Congratulations to Wendy and Ann
Former Unison president Wendy Nichols was elected vice-chair of the NEC. NEC members also congratulated Ann Black on her election as chair of the National Policy Forum.
International Report and European Labour Party Reports
The NEC received an updated about international elections, including disappointing results in Italy and Hungry and a historic victory for Labour’s sister party in Malaysia. The NEC discussed LGBT rights around the world, including in former Commonwealth countries where homosexuality is illegal.
Richard Corbett MEP updated the NEC on the Brexit negotiations, particularly the importance of preventing a hard border in Ireland.
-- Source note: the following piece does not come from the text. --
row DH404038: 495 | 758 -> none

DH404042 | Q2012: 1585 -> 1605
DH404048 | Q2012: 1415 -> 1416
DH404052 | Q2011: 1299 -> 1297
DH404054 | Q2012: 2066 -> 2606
He also talked about the Posting of Workers Directive and the drive to achieve equal pay for workers in the same place, clamping down on exploitative employers and the under-cutting of local wages.
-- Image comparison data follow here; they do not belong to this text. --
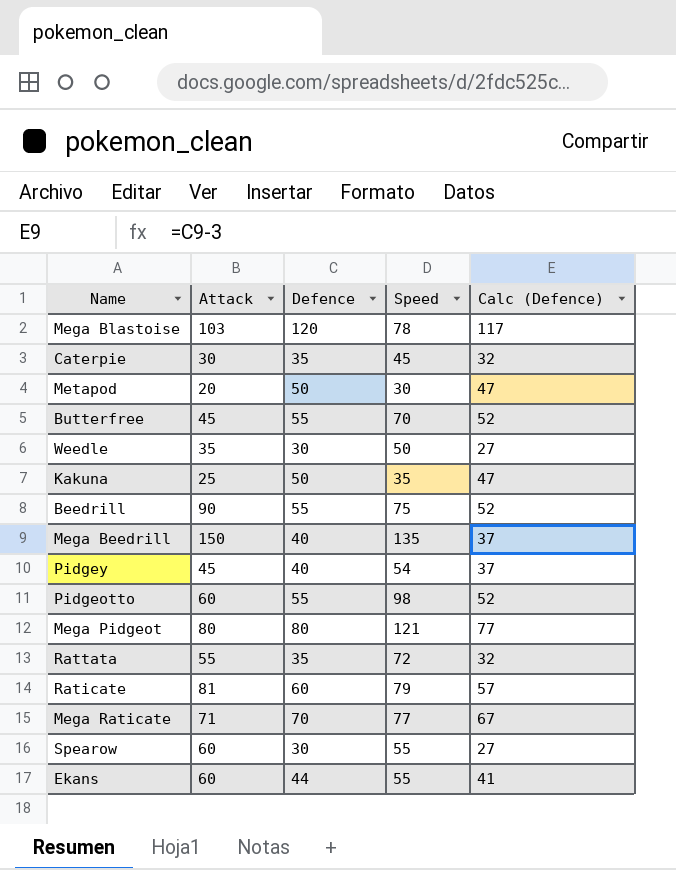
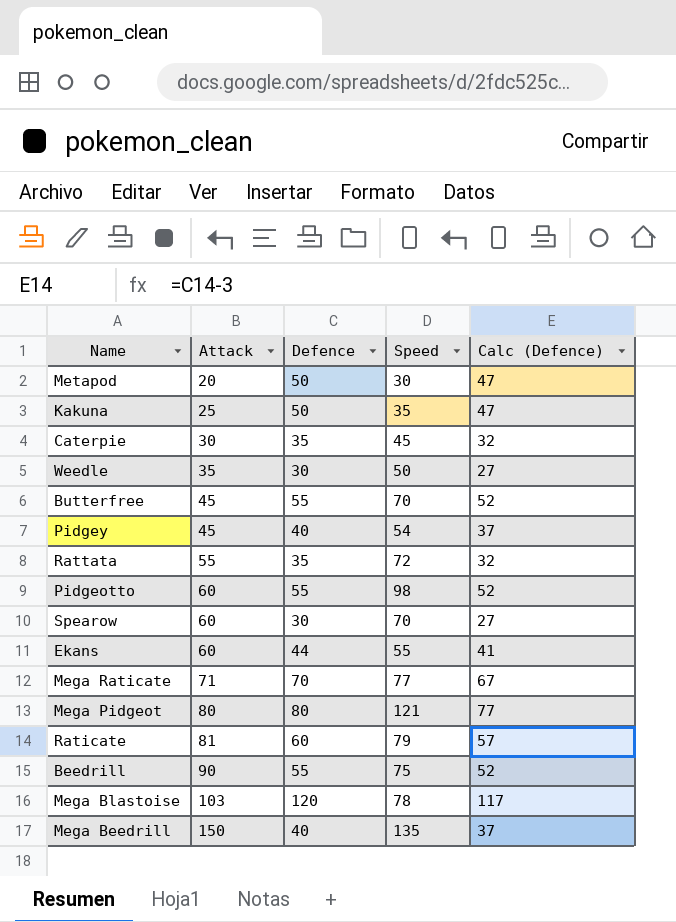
row order: none -> Attack ascending
Spearow | Speed: 55 -> 70

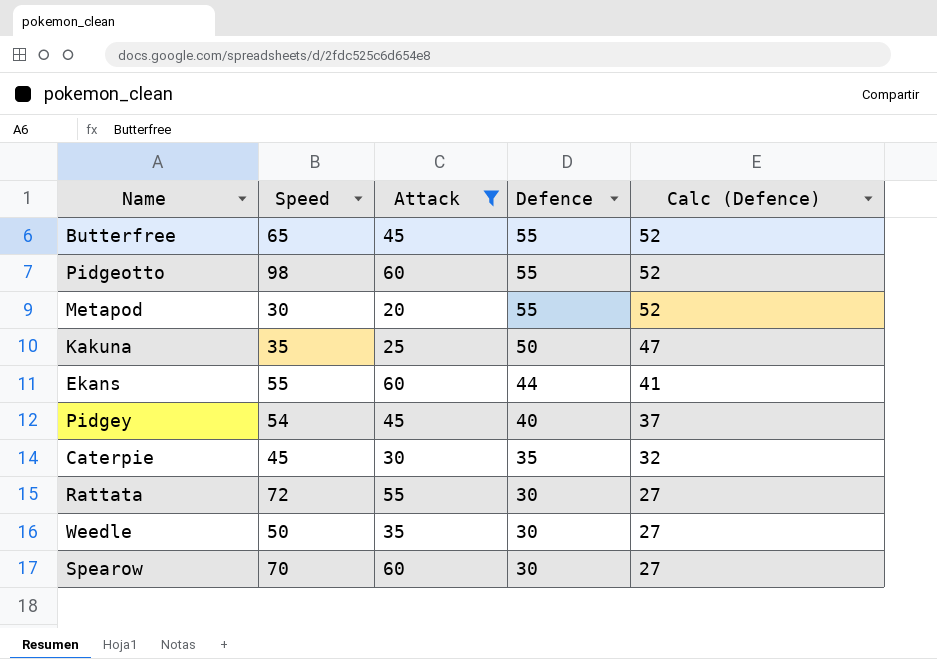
filter: none -> Attack <= 60
row order: Attack ascending -> Defence descending
column Speed | position: 4 -> 2
Butterfree | Speed: 70 -> 65
Metapod | Defence: 50 -> 55
Metapod | Calc (Defence): 47 -> 52
Rattata | Defence: 35 -> 30
Rattata | Calc (Defence): 32 -> 27

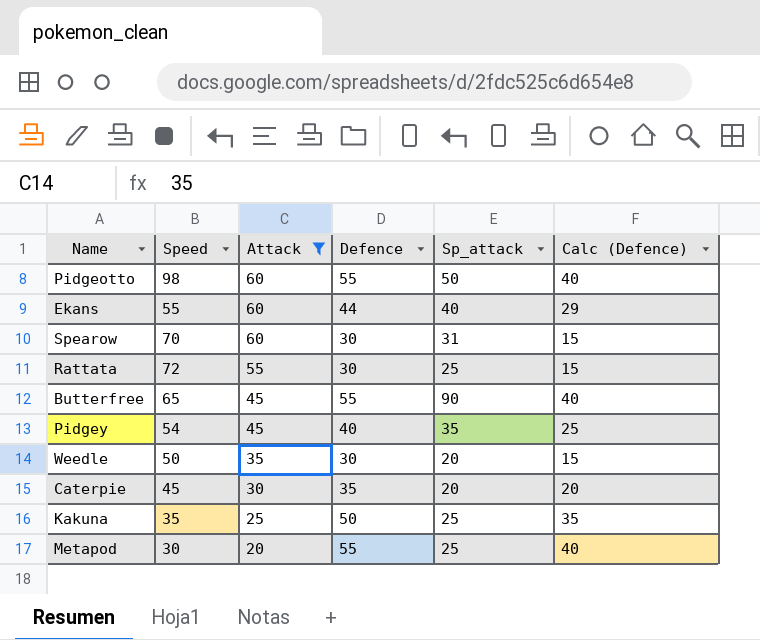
row order: Defence descending -> Attack descending
column Sp_attack | position: none -> 5
column Calc (Defence) | formula: [Defence] - 3 -> [Defence] - 15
Improving how Labour responds to antisemitism complaints
An NEC working group has been reviewing how Labour responds to antisemitism complaints with a view to improving the process. Labour’s sexual harassment policies have recently been reviewed and vastly improved. Sexual harassment complaints are dealt with swiftly and anonymously by small, specially-trained panels (rather than the full disputes committee, which meets less frequently). The NEC is considering adopting a similar approach to antisemitism complaints.
The NEC agreed a statement confirming that trans women are eligible to take part in all-women shortlist selections. This has been the case for some time and talented trans women can and do stand for selection/election. Safeguards are in place to prevent this being abused and anyone guilty of trying to abuse this will face disciplinary action.
The NEC recognises this can be a sensitive and emotive issue and that there is a wider social debate about gender recognition and single-sex spaces. The Labour Party has not yet formulated a policy on this and invites members to engage in respectful, healthy debate on this issue. Members can also make submissions to the National Policy Forum at policyforum.labour.org.uk.
Jon Lansman and I recently attended a meeting about trans inclusion in AWS selections in Tottenham CLP. While people had different views, the tone debate was extremely respectful and constructive. It is important that members are able to engage in discussions on a whole range of potentially controversial issues and silencing debate is not healthy and does not serve our long-term interests. (It goes without saying that anyone who cross the line from healthy debate into unacceptable, personal abuse will be subject to Labour’s disciplinary procedures.)
There was an updated about Labour Live, a music and politics festival taking place in London on 16th June. Free transport is available for people from around the country wanting to attend this family event. Tickets are available at action.labour.org.uk/page/content/labour-live-main.
Goodbye to Julie Lawrence
The NEC said goodbye to Julie Lawrence, who has looked after the NEC for over 20 years. Julie has worked for nine general secretaries and has attended over 300 NEC meetings. We all wished Julie the very best for her future.